> [Problem details]
Restate word for word the section of the entries that opens at the line containing "html: none ->" and closes at the line containing "color: #0369a1 ->", both lines kept, pictures dropped.

> [Records for the task]
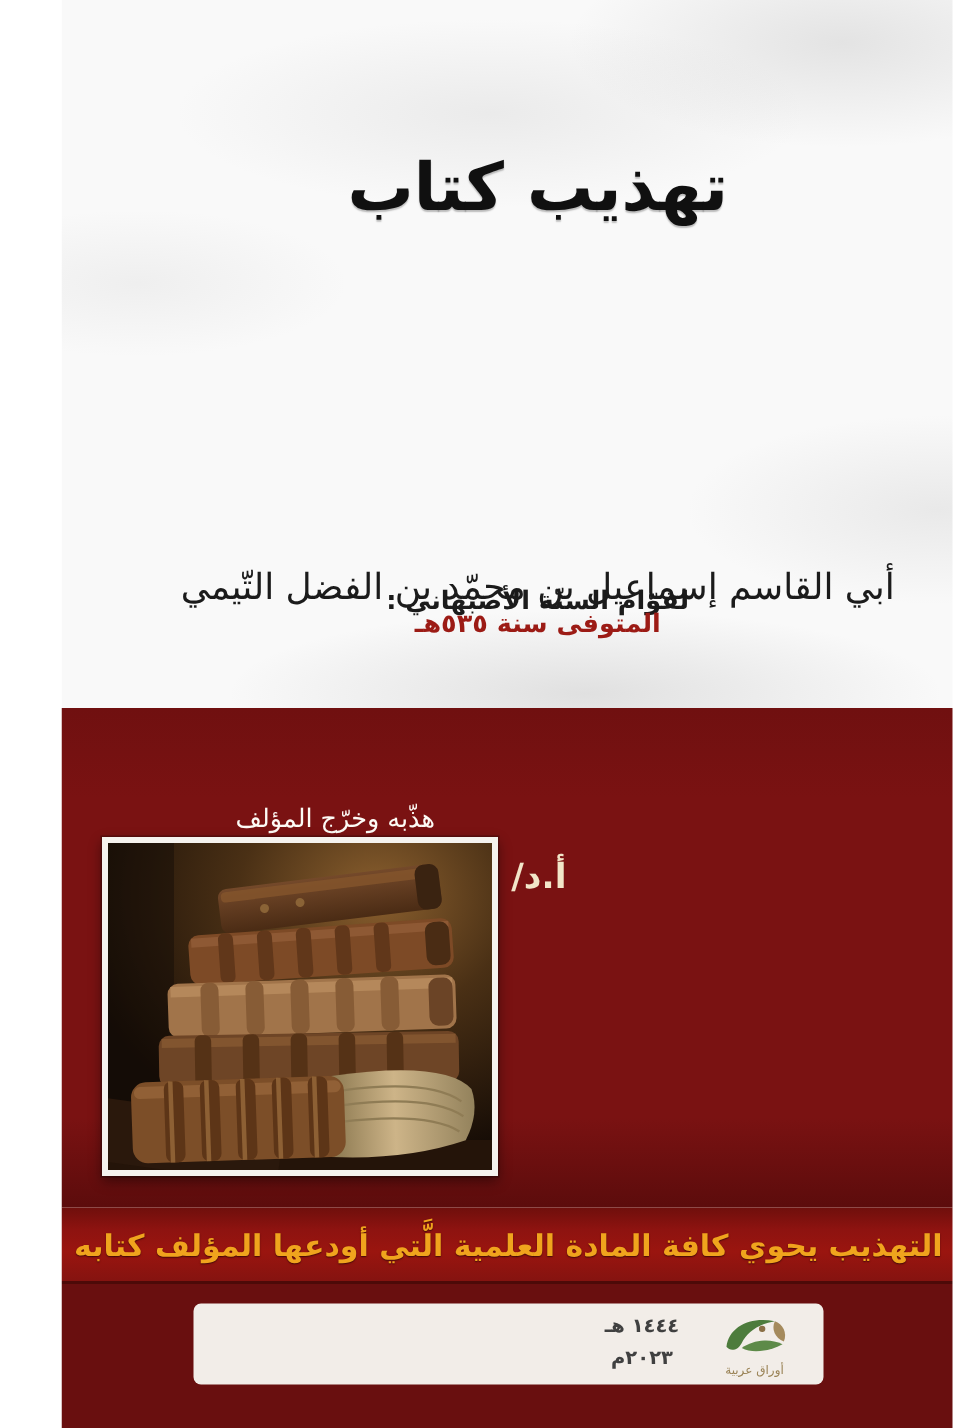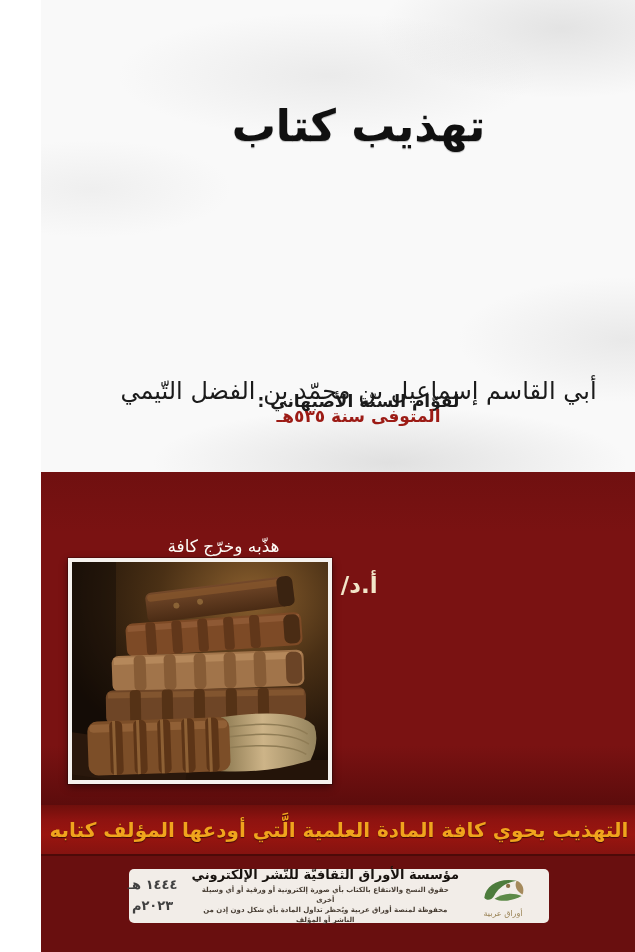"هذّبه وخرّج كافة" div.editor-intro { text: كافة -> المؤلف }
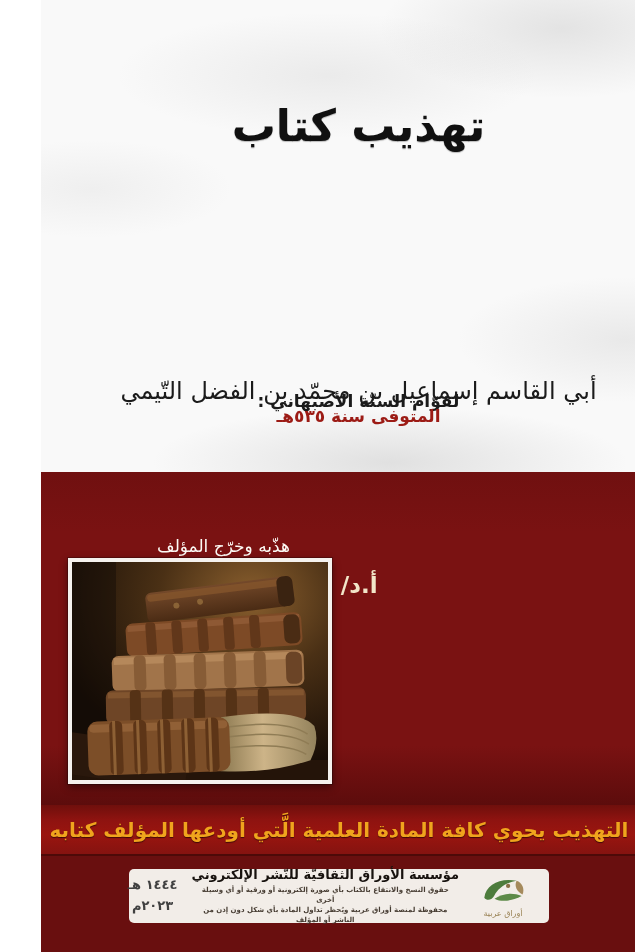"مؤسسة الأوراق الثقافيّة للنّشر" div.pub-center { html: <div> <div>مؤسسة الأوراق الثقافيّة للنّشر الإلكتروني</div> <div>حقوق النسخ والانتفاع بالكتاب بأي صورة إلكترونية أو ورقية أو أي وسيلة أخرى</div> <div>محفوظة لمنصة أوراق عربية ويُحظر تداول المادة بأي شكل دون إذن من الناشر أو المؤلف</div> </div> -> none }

--

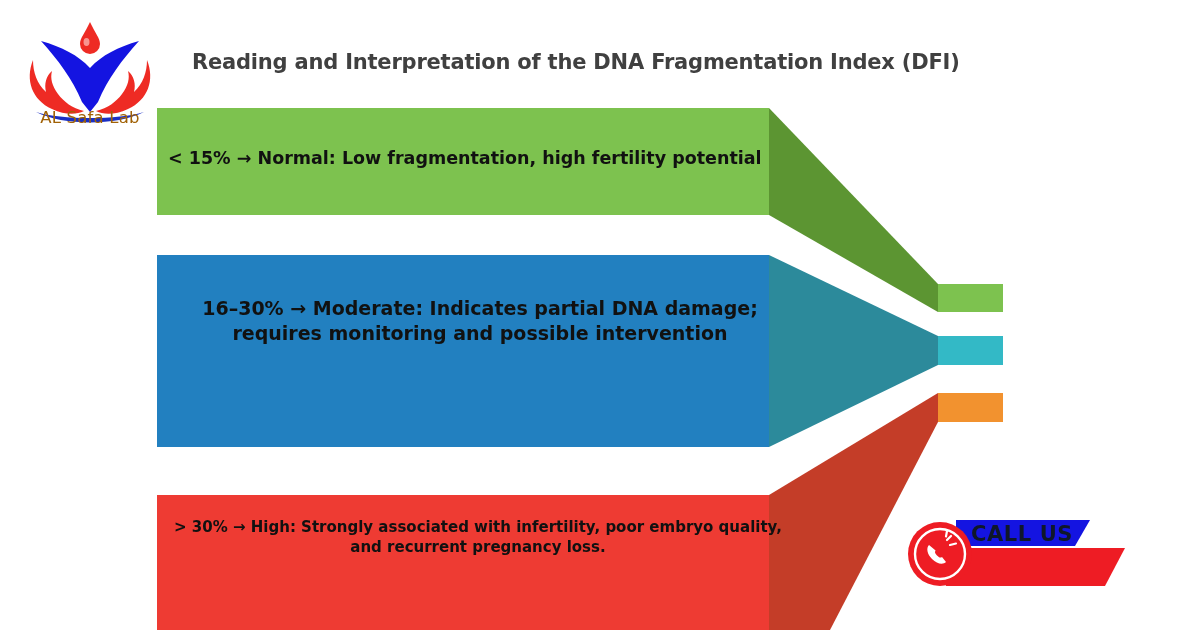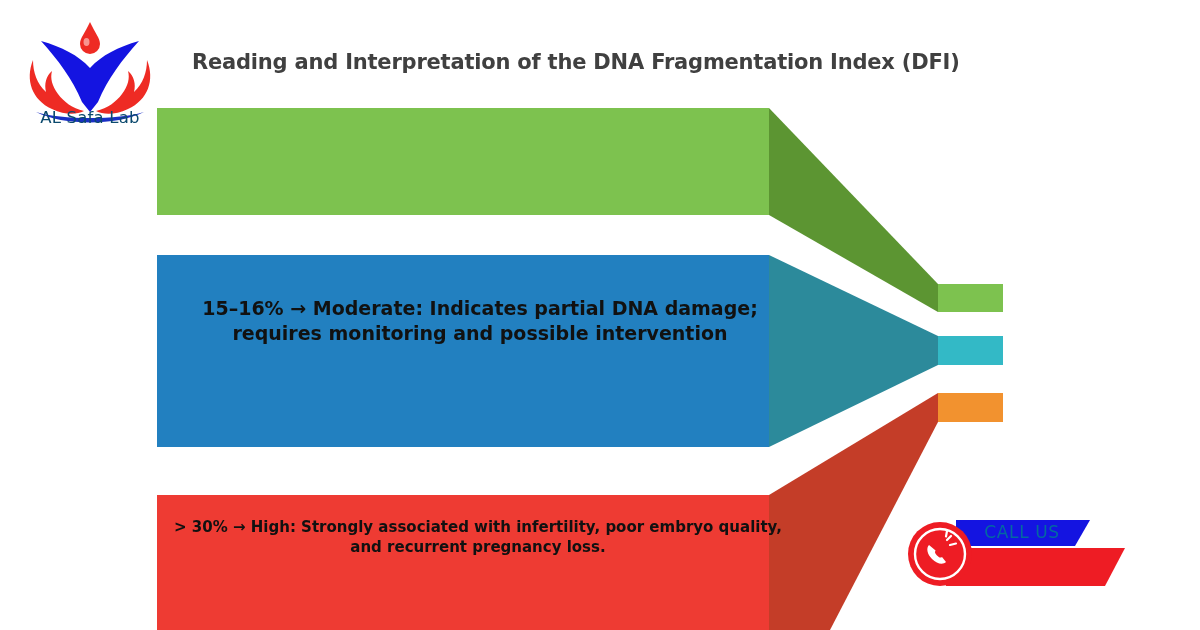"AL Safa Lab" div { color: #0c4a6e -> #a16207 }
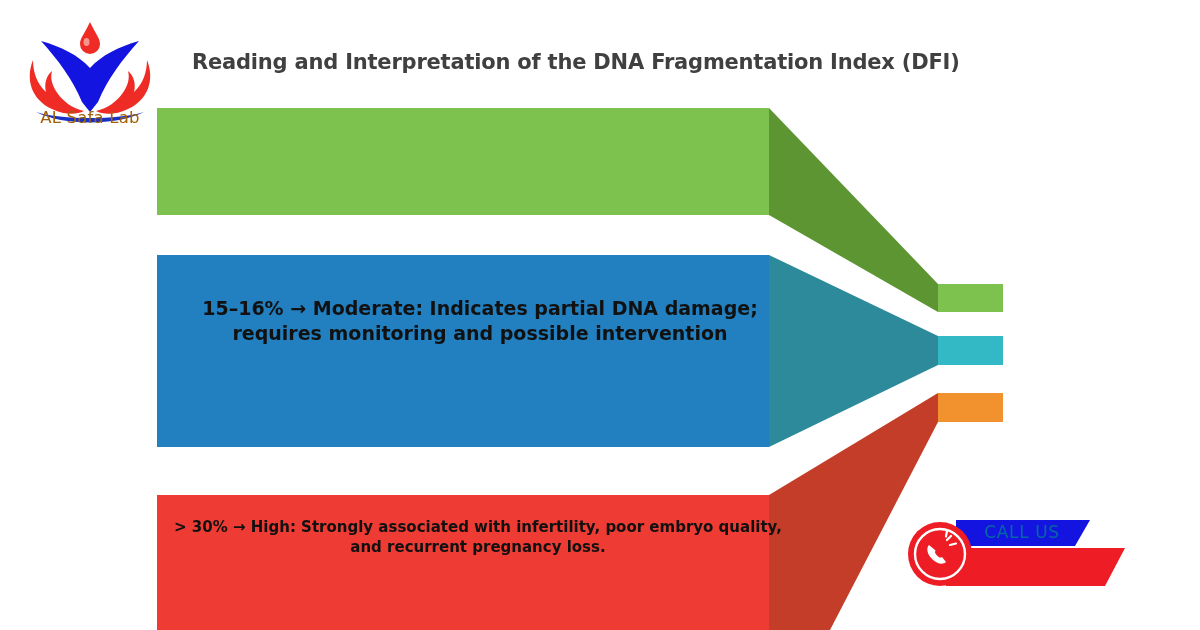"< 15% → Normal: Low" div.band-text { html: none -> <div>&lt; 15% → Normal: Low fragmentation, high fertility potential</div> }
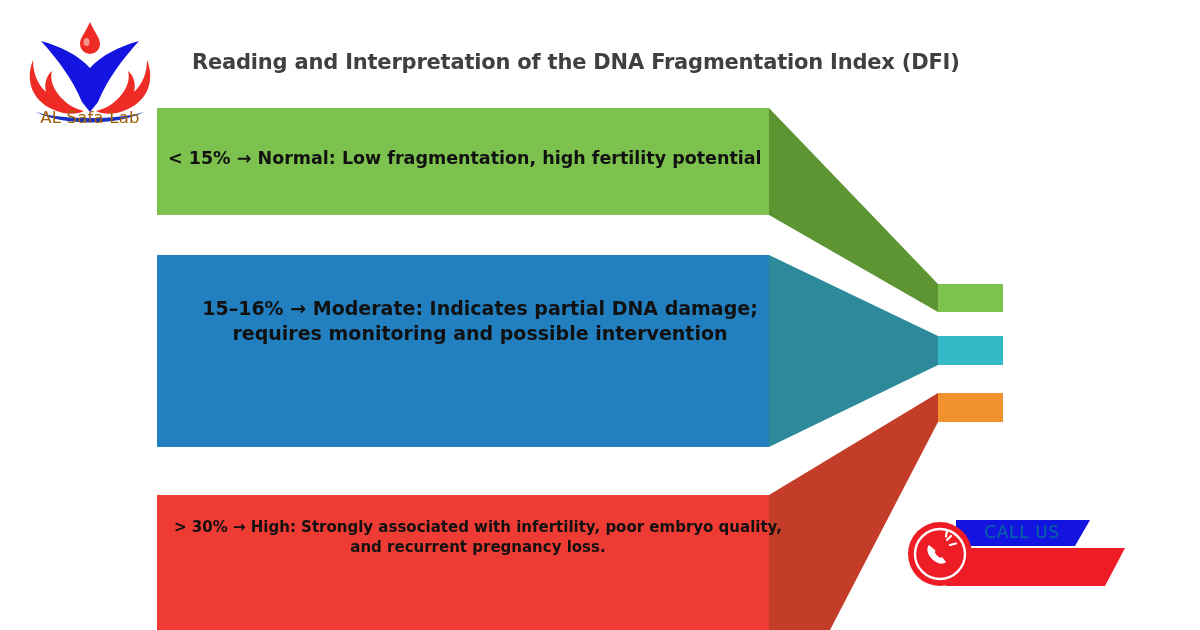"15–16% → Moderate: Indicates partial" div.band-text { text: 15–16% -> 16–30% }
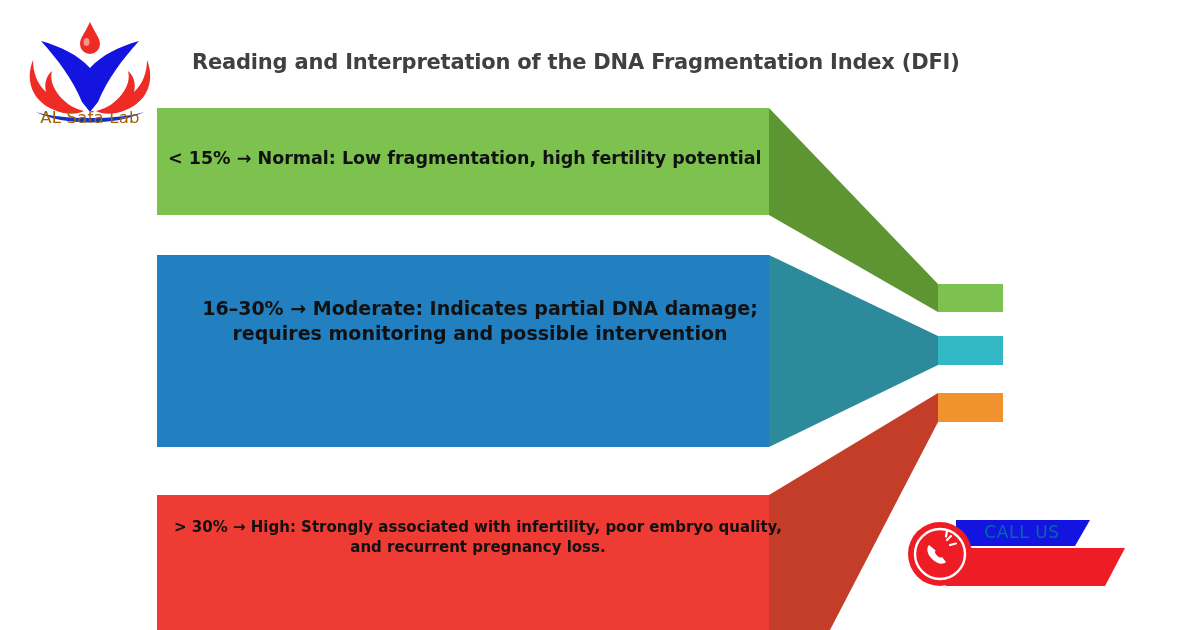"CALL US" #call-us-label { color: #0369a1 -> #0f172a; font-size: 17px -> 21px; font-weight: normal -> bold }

> [Exercise answer]
"< 15% → Normal: Low" div.band-text { html: none -> <div>&lt; 15% → Normal: Low fragmentation, high fertility potential</div> }
"15–16% → Moderate: Indicates partial" div.band-text { text: 15–16% -> 16–30% }
"CALL US" #call-us-label { color: #0369a1 -> #0f172a; font-size: 17px -> 21px; font-weight: normal -> bold }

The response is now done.